Understanding tokio::time::timout behaviour

As the doc says

Note that the timeout is checked before polling the future, so if the future does not yield during execution then it is possible for the future to complete and exceed the timeout without returning an error.

As the timeout will only be checked before polling so is it also possible that the timeout's task isn't polled in case there are other long running tasks which are not yielding. And when the timeout task's turn actually comes an error is returned due to timing out, even when the the internal future completed within the required duration?

Thanks in advance

And when the timeout task's turn actually comes an error is returned due to timing out, …

This could happen, but:

… even when the the internal future completed within the required duration?

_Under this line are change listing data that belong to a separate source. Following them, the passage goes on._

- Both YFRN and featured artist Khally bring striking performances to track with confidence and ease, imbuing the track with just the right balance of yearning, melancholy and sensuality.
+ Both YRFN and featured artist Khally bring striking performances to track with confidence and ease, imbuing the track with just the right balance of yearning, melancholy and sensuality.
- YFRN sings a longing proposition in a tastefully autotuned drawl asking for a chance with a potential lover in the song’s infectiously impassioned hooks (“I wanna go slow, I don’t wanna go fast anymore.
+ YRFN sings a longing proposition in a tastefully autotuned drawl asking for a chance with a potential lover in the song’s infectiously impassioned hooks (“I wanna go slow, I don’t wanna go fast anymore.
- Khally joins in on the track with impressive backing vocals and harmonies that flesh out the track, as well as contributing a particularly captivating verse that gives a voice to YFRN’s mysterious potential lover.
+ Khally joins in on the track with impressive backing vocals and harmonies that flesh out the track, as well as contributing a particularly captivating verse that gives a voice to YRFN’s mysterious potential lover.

this is impossible by definition, because the internal future hasn't yet been polled. Futures only make progress when polled; "the future completes while it is not being polled" is a nonsensical statement.

Now, something like a channel message, or an asynchronous read operation, might happen while the future is not being polled due to the operation of another thread, but that doesn't count. The only effects of that happening are that the future's waker is invoked, telling the executor that the future is ready to be polled; the future itself is not running.

So, yes, a Timeout future might return a timeout even if the inner future would have returned Poll::Ready if it was polled, but that is not possible to know without actually polling the future.

Systems with concurrent activities will always have potential race conditions. You can perhaps shorten the window of “I might lose a value that was ready” by making a timeout future that checks after polling instead of before, but that's not the same thing as eliminating it; you would still have the case where a message is dropped because it arrived between the time when the receiving future returned Poll::Pending and when the timeout was checked.

In practice, the way you get good behavior here is by treating “long running tasks which are not yielding” as already a problem: fix them so they yield more, or put them on dedicated thread pools (whether async or simple blocking) which aren't shared with tasks that have shorter polling cycles and short timeouts. This isn't just about timeouts — if you want your async concurrency to have low latency, then you need to make sure that there's room for tasks to get polled quickly.

2 Likes

This makes sense, thanks for clarity @kpreid